Antibiotics are powerful modifiers of the gut microbiota, and antibiotic perturbations in early life may have long-lasting metabolic consequences. Using the UK Biobank adult cohort, we will investigate whether retrospectively reported long-term or recurrent antibiotic use during childhood or adolescence is associated with an increased risk of multi-organ metabolic disease in adulthood, and whether blood metabolomic pathways help explain these associations. Experimental evidence suggests that antibiotic-driven microbial disruption can lead to persistent changes in host metabolism, including altered lipid and energy metabolism and increased adiposity, but population-based evidence integrating metabolomic intermediates remains limited.

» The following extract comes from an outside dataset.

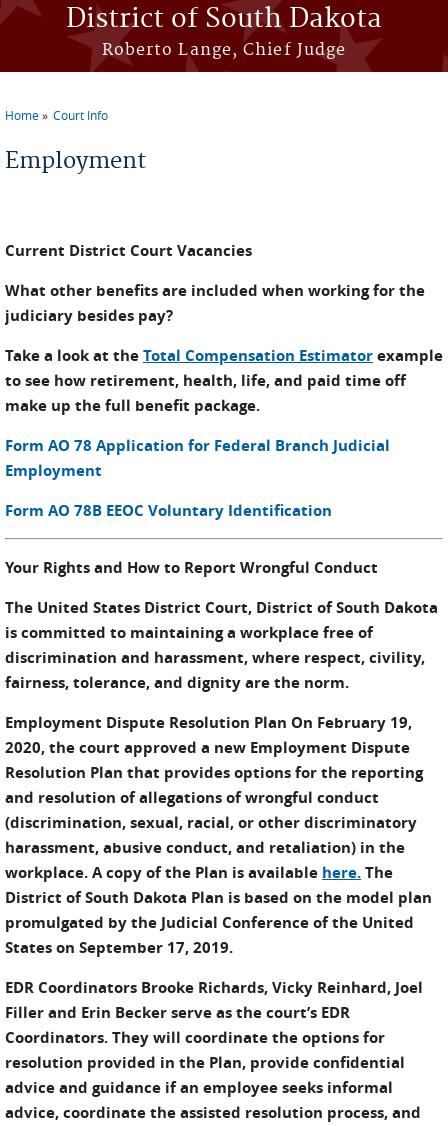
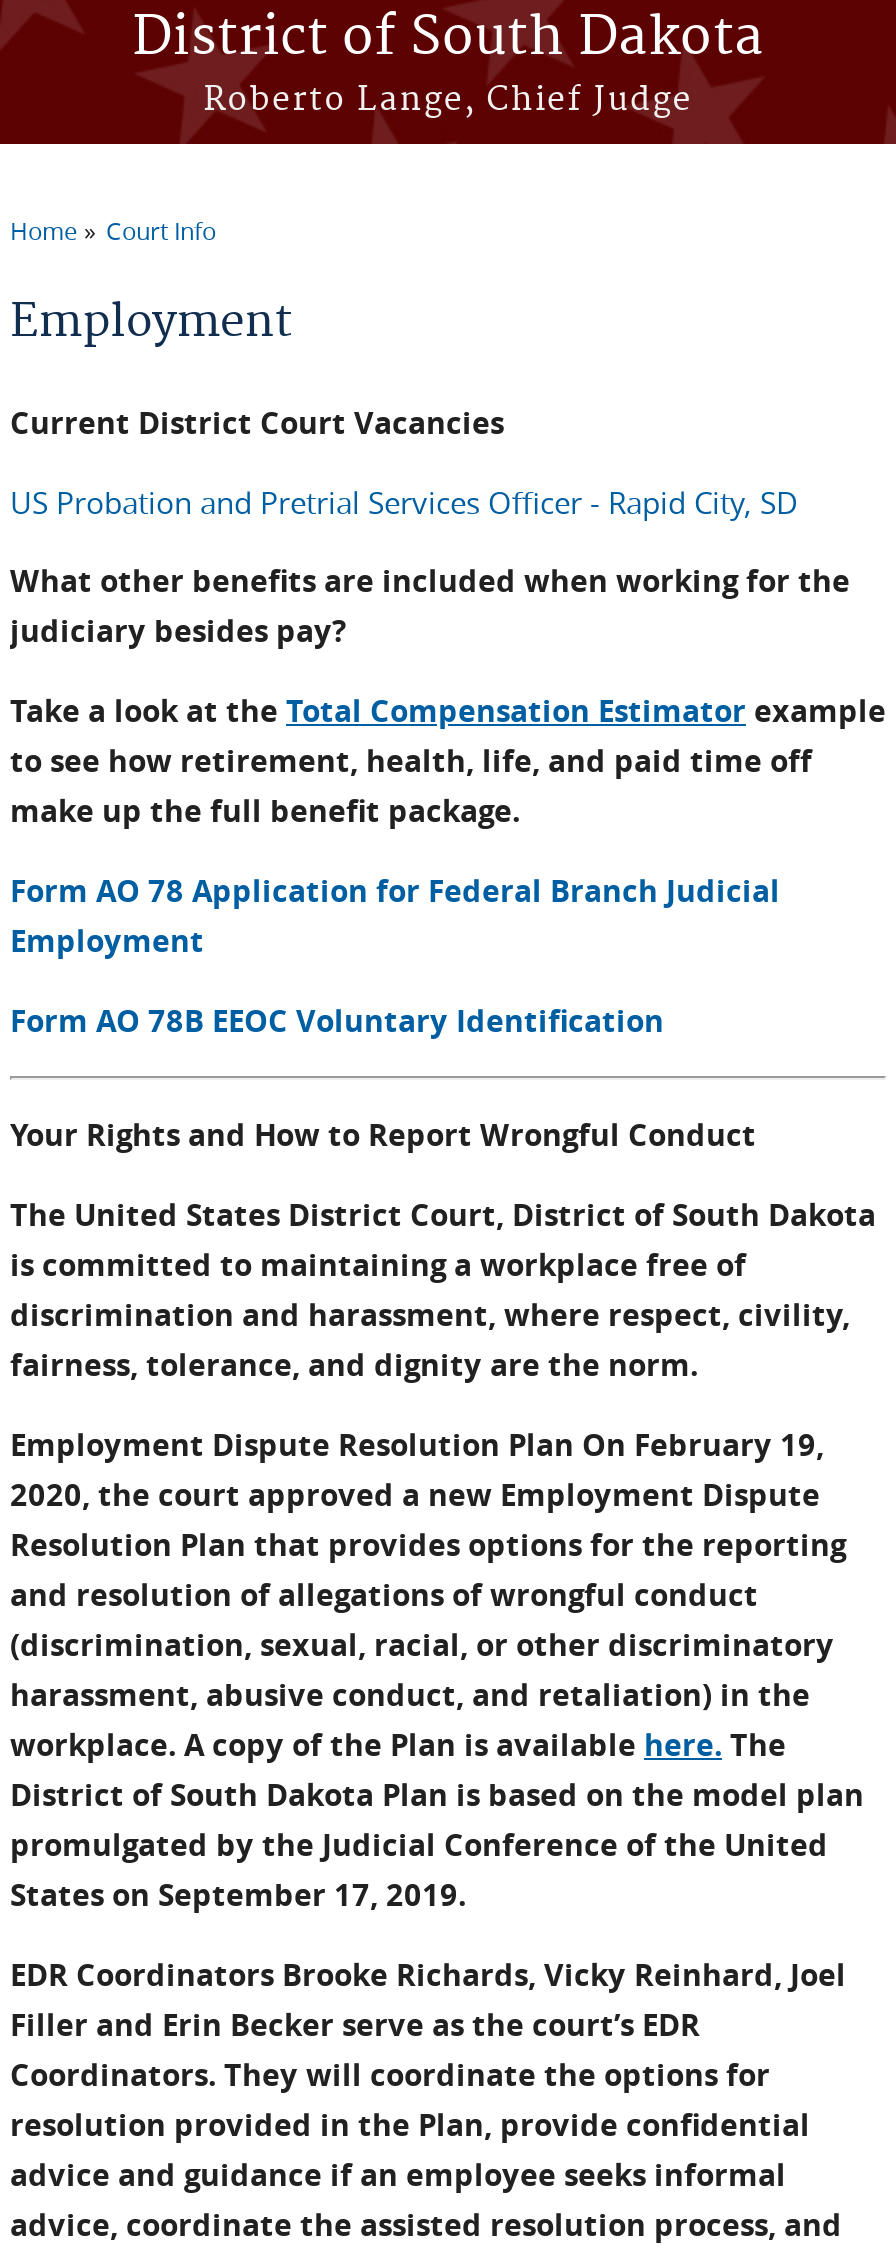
moved up: Current District Court Vacancies

+ US Probation and Pretrial Services Officer - Rapid City, SD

We hypothesise that blood metabolomic profiles partly mediate the relationship between long-term or recurrent antibiotic use in childhood or adolescence and later metabolic disorders affecting multiple organs (including liver, thyroid and kidney conditions), and that these relationships are modified by lifestyle factors and genetic susceptibility relevant to microbiome-metabolism pathways. Our objectives are to (1) examine and characterise associations between early-life antibiotic exposure and subsequent metabolic outcomes in adulthood using linked health records and follow-up data; (2) identify specific circulating metabolites and metabolomic signatures most strongly implicated as intermediate pathways; and (3) develop and validate machine-learning-based risk prediction models that integrate early-life antibiotic exposure, metabolomic signatures and key covariates to stratify future risk.
By clarifying metabolome-related mechanisms and improving risk prediction for common metabolic diseases, this study will provide population-level evidence on potential long-term consequences of intensive antibiotic use earlier in life and may inform targeted prevention strategies and more evidence-based antibiotic stewardship policies.